**Problem details**
Begin at the line below that contains "- Table 5: Region". Repeat it and all remaining lines of the records exactly.

Saved entries
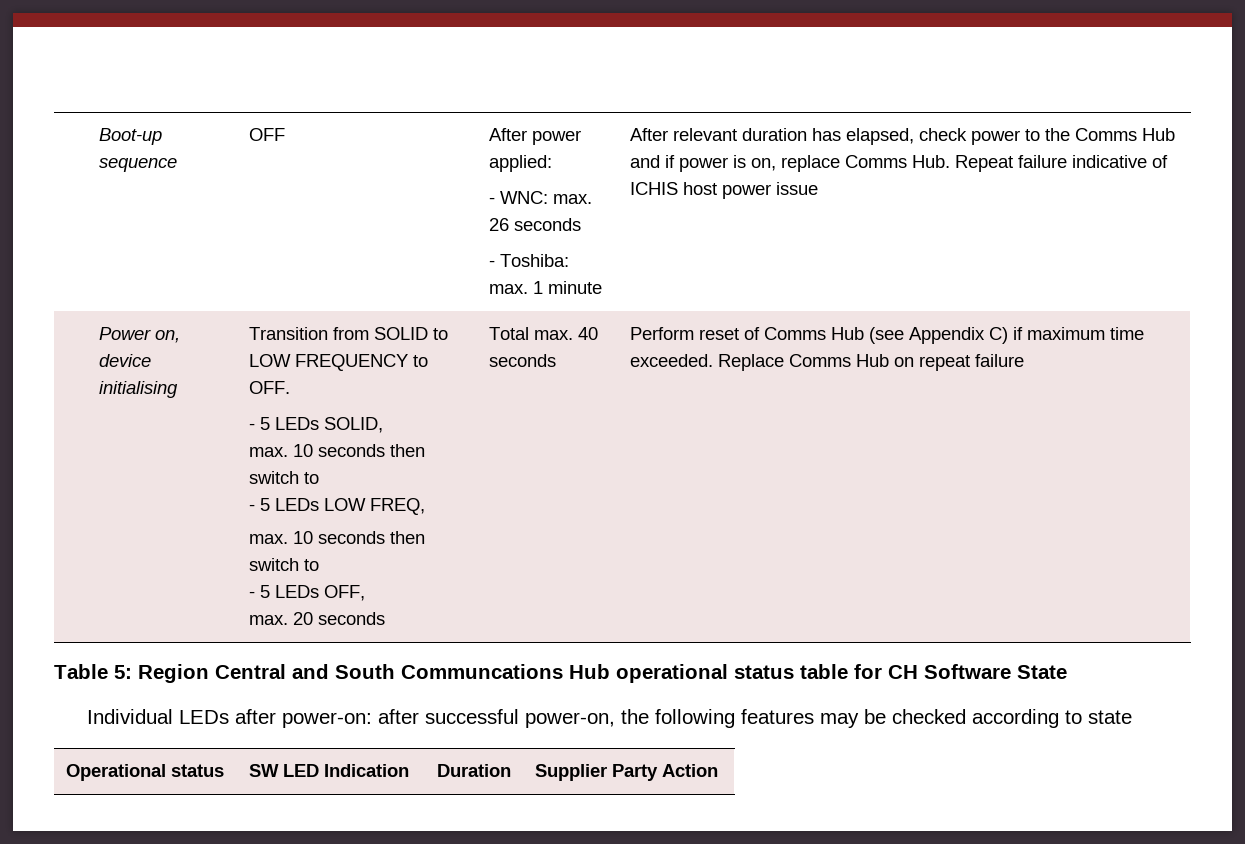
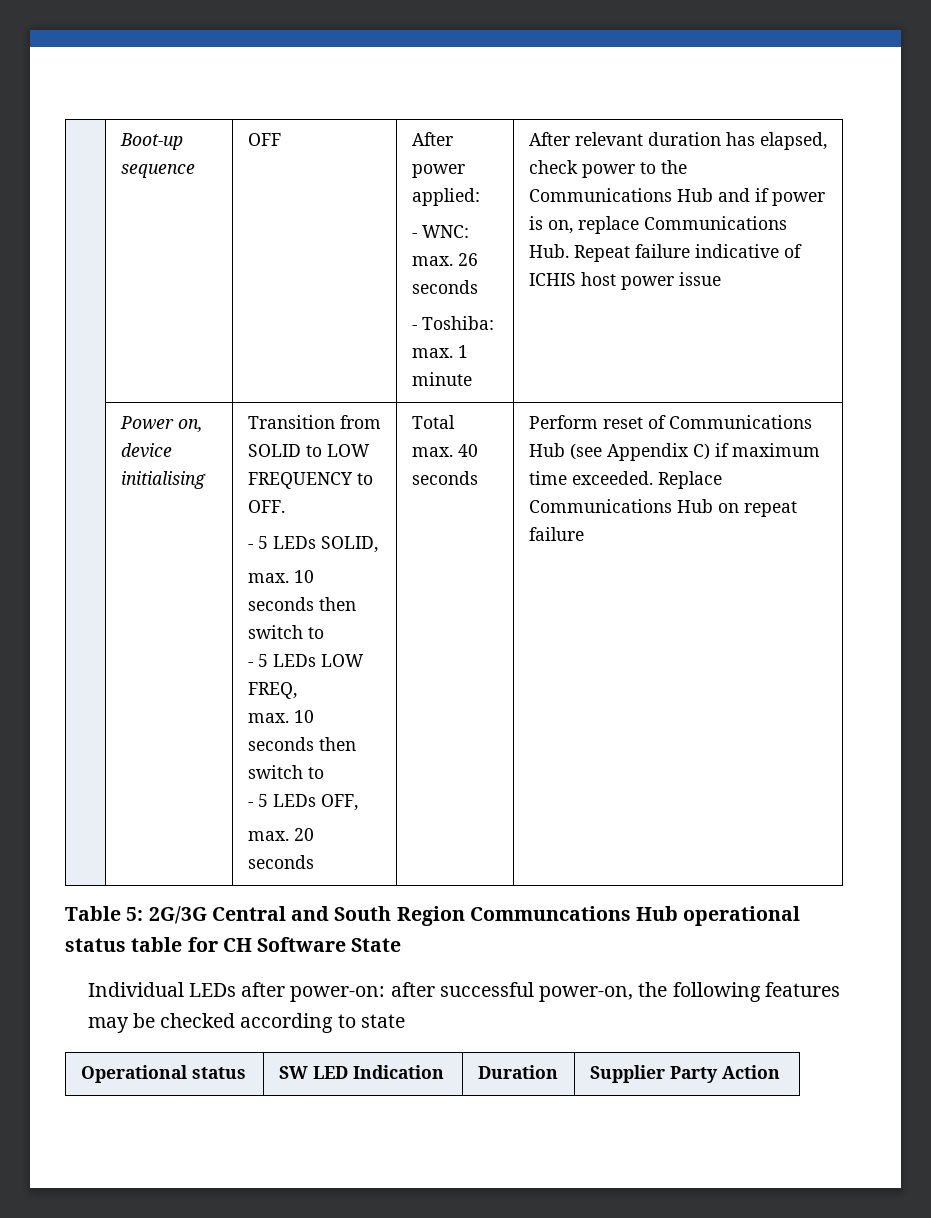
- After relevant duration has elapsed, check power to the Comms Hub and if power is on, replace Comms Hub. Repeat failure indicative of ICHIS host power issue
+ After relevant duration has elapsed, check power to the Communications Hub and if power is on, replace Communications Hub. Repeat failure indicative of ICHIS host power issue
- Perform reset of Comms Hub (see Appendix C) if maximum time exceeded.
+ Perform reset of Communications Hub (see Appendix C) if maximum time exceeded.
- Replace Comms Hub on repeat failure
+ Replace Communications Hub on repeat failure
- Table 5: Region Central and South Communcations Hub operational status table for CH Software State
+ Table 5: 2G/3G Central and South Region Communcations Hub operational status table for CH Software State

**Response area**
- Table 5: Region Central and South Communcations Hub operational status table for CH Software State
+ Table 5: 2G/3G Central and South Region Communcations Hub operational status table for CH Software State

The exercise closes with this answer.